**EXERCISE INPUT**.
=== Begin Enclosure ===

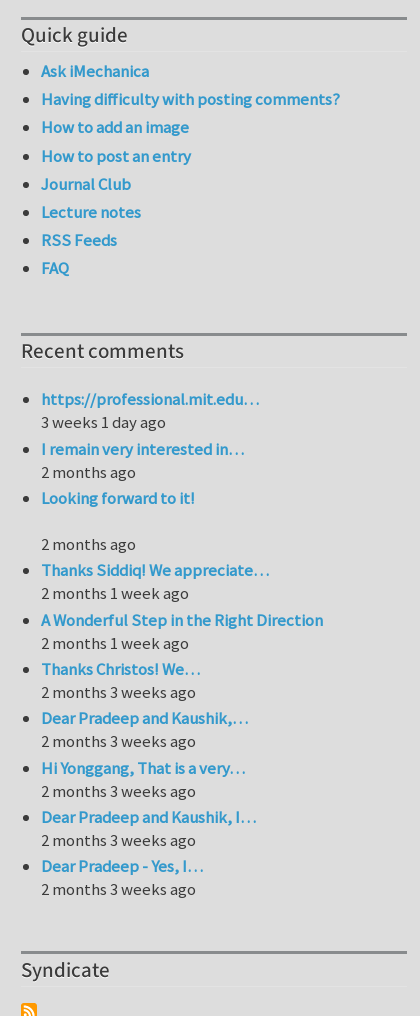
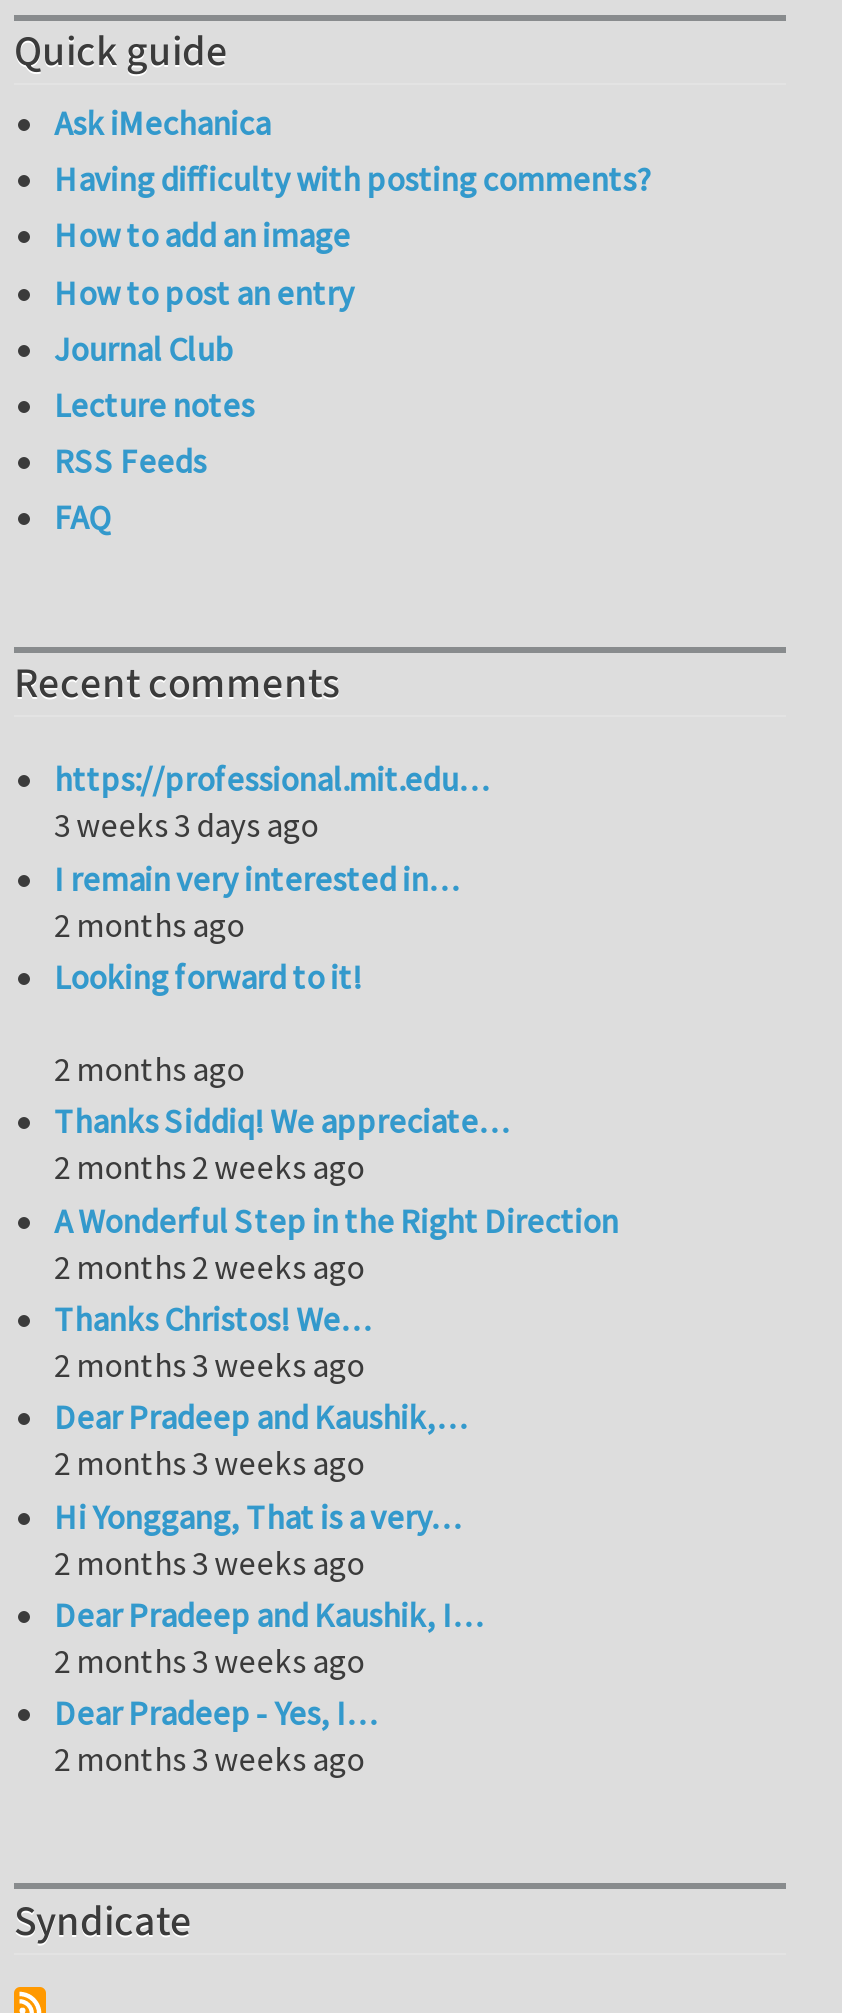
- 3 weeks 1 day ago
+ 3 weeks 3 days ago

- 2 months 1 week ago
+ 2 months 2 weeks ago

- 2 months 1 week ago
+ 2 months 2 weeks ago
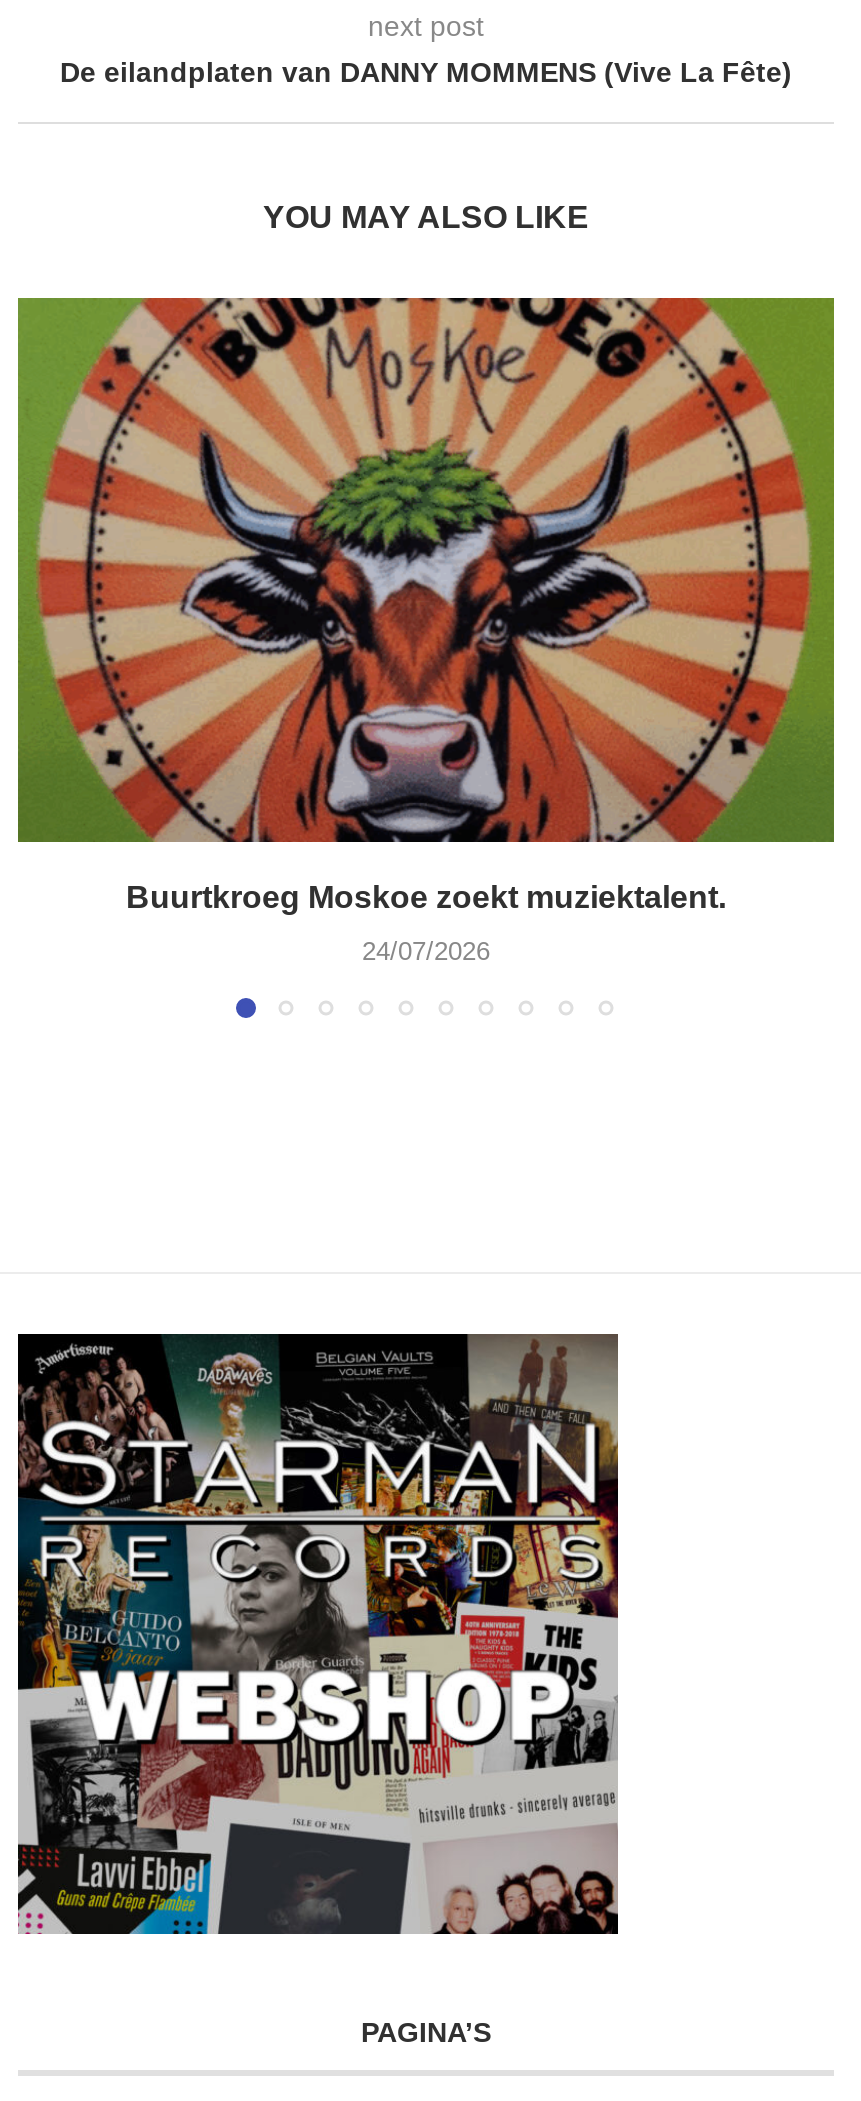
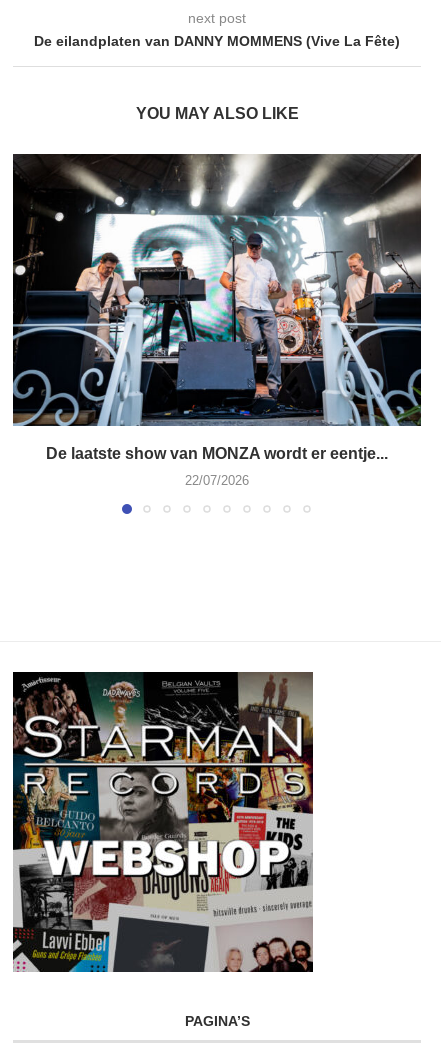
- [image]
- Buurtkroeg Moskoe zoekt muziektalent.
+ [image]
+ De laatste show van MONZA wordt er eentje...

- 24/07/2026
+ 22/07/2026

=== End Enclosure ===

**PROBLEM STATEMENT**.
Extract, from the listing above, every line where the string "weeks" occurs.

**OUTPUT FOR THIS TASK**.
- 3 weeks 1 day ago
+ 3 weeks 3 days ago
+ 2 months 2 weeks ago
+ 2 months 2 weeks ago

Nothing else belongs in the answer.